Commonwealth v. Davis

STUMBO, Justice,

dissenting.

Respectfully, I must dissent. I fully agree with the Court of Appeals’ decision that this case must be remanded to the trial court for an evidentiary hearing on one of the issues raised in the RCr 11 .42 motion. In my opinion, the trial court should have held an evidentiary hearing on the reason for trial counsel’s failure to place the proffered evidence of gang activity on the part of the victim into the record by way of avowal.

The language of RCr 11.42 states that a criminal defendant is entitled to a hearing if there is “a material issue of fact that cannot be determined on the face of the record.” Without a hearing there is no way to develop a record in order to review and determine why an issue is not made part of the direct appeal from a criminal conviction. This Court has held that on review of an RCr 11.42 motion, we are “confined to whether the motion on its face states grounds that are not conclusively refuted by the record and which, if true, would invalidate the conviction.” Lewis v. Commonwealth, Ky., 411 S.W.2d 321, 322 (1967). Counsel’s performance must be shown to have been deficient, and the Appellant must prove that he was so prejudiced by the deficiencies that there is a reasonable likelihood that, absent his counsel’s errors, the result of his trial would have been different. Strickland v. Washington, 466 U.S. 668, 104 S.Ct. 2052, 80 L.Ed.2d 674 (1984).

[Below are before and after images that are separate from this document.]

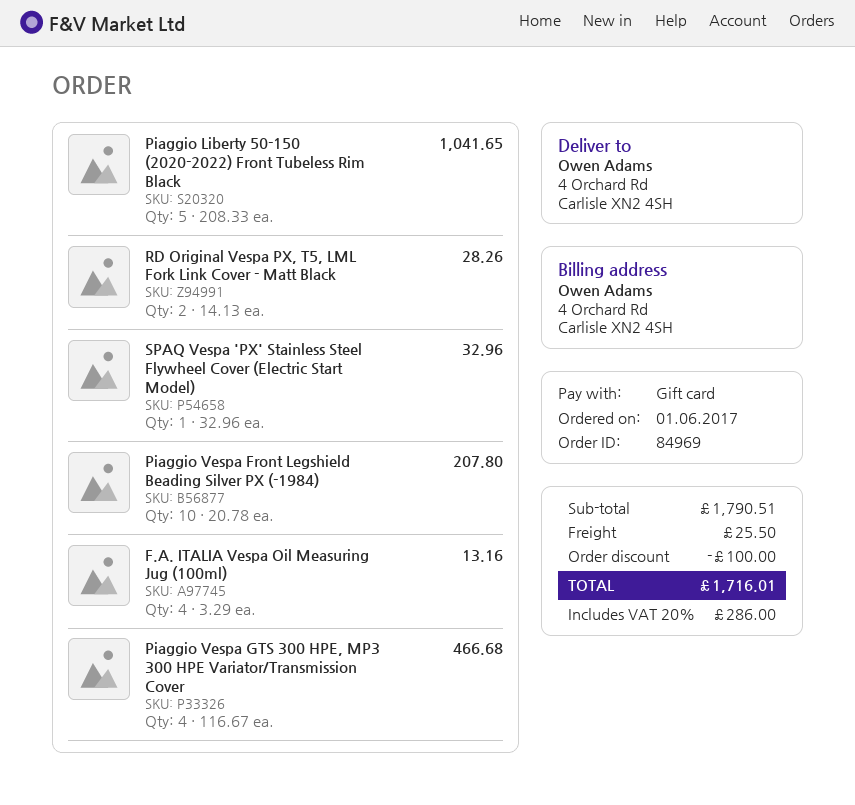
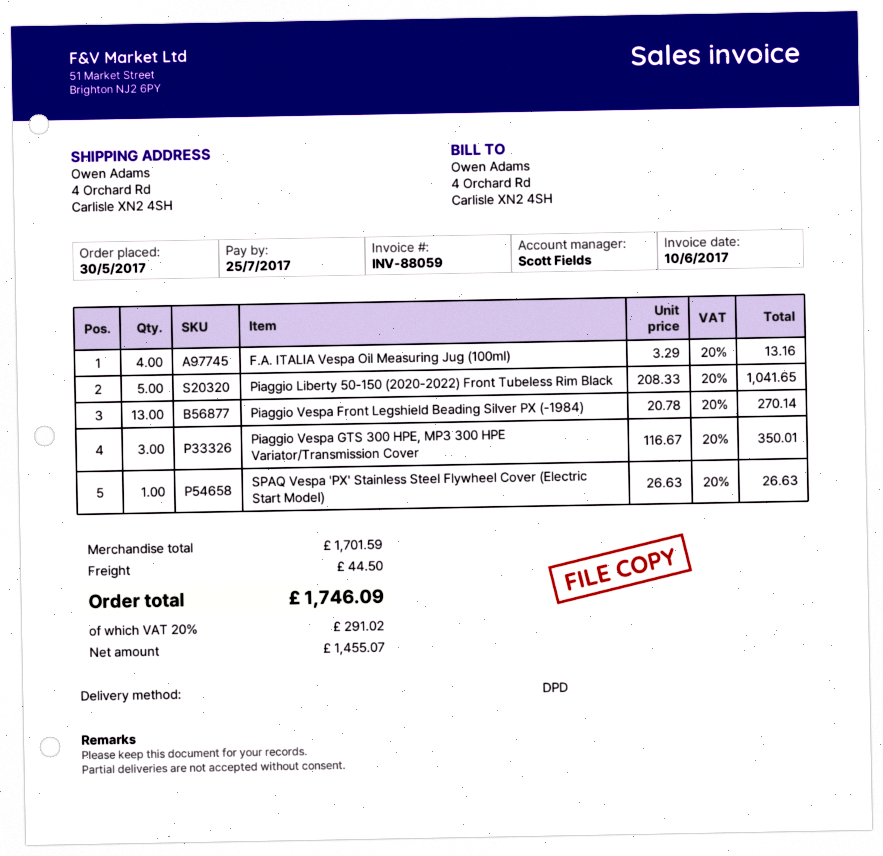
order date: 2017-06-01 -> 2017-05-30
RD Original Vespa PX, T5, LML Fork Link Cover - Matt Black: 2 x 14.13 = 28.26 -> none
SPAQ Vespa 'PX' Stainless Steel Flywheel Cover (Electric Start Model): 1 x 32.96 = 32.96 -> 1 x 26.63 = 26.63
Piaggio Vespa Front Legshield Beading Silver PX (-1984): 10 x 20.78 = 207.80 -> 13 x 20.78 = 270.14
Piaggio Vespa GTS 300 HPE, MP3 300 HPE Variator/Transmission Cover: 4 x 116.67 = 466.68 -> 3 x 116.67 = 350.01
subtotal: 1790.51 -> 1701.59
discount: 100.00 -> none
shipping: 25.50 -> 44.50
tax: 20% = 286.00 -> 20% = 291.02
total: 1716.01 -> 1746.09

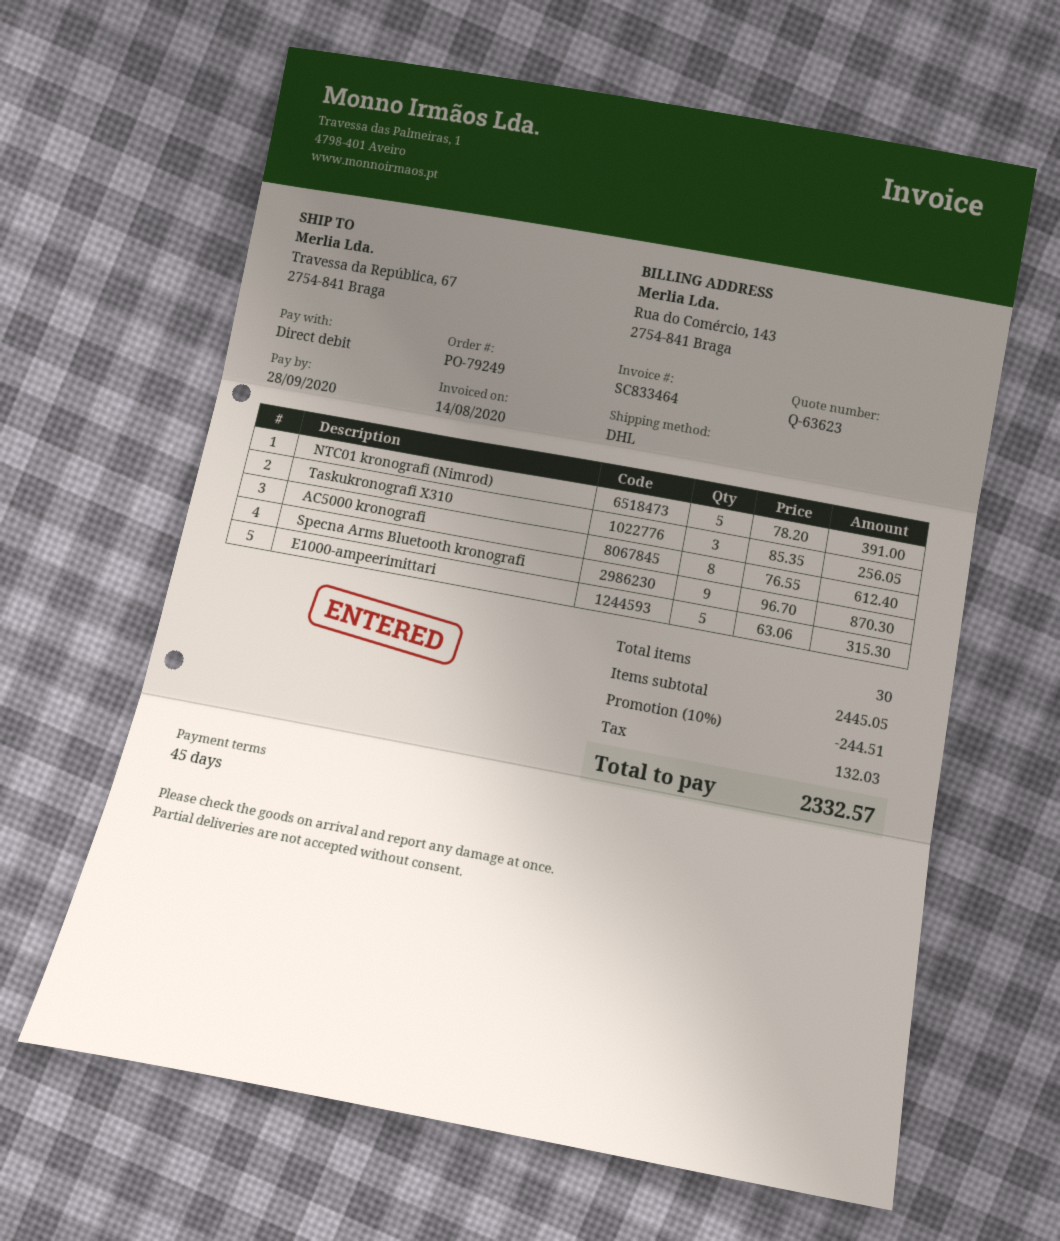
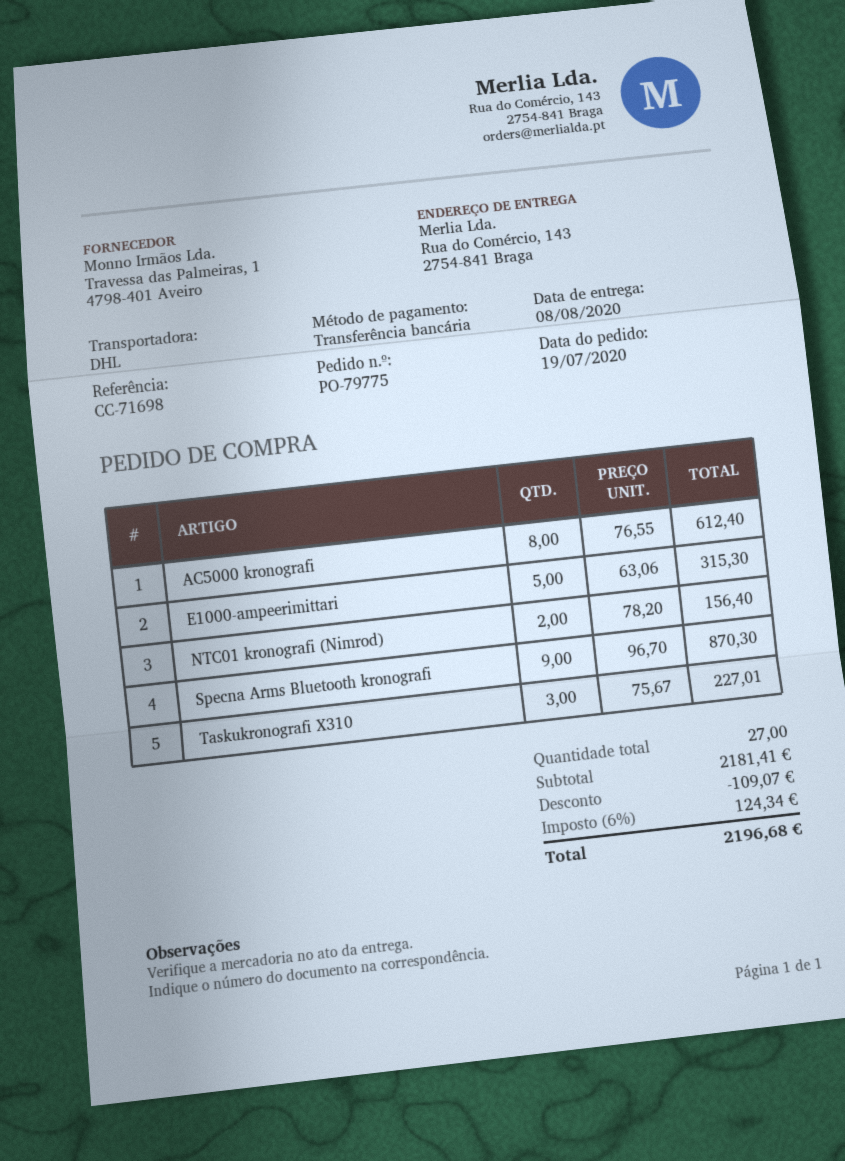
order number: PO-79249 -> PO-79775
payment method: direct debit -> bank transfer
ship to: Travessa da República, 67, 2754-841 Braga -> Rua do Comércio, 143, 2754-841 Braga
NTC01 kronografi (Nimrod): 5 x 78.20 = 391.00 -> 2 x 78.20 = 156.40
Taskukronografi X310: 3 x 85.35 = 256.05 -> 3 x 75.67 = 227.01
total quantity: 30 -> 27
subtotal: 2445.05 -> 2181.41
discount: 244.51 -> 109.07
tax: 132.03 -> 124.34
total: 2332.57 -> 2196.68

As the Court of Appeals noted in its opinion, an avowal would have permitted the appellate court, on direct appeal, to have reviewed the issue for error. It seems clear that Appellant was prejudiced by the trial court’s refusal to permit the testimony, as the evidence had a direct bearing on the reasonableness of Appellant’s belief that he had need to act in self preservation. While it is true that Appellant himself testified as to the victim’s status as a member of the “Outlaw Posse,” it is evident to me that hearing this same information from a police officer who has no personal involvement in the events involved is far more likely to impress a jury. A hearing and the introduction of evidence was required to determine whether counsel was ineffective in failure to properly preserve the issue for appellate review.

I would affirm the opinion of the Court of Appeals and remand this matter to the Kenton Circuit Court for an evidentiary hearing.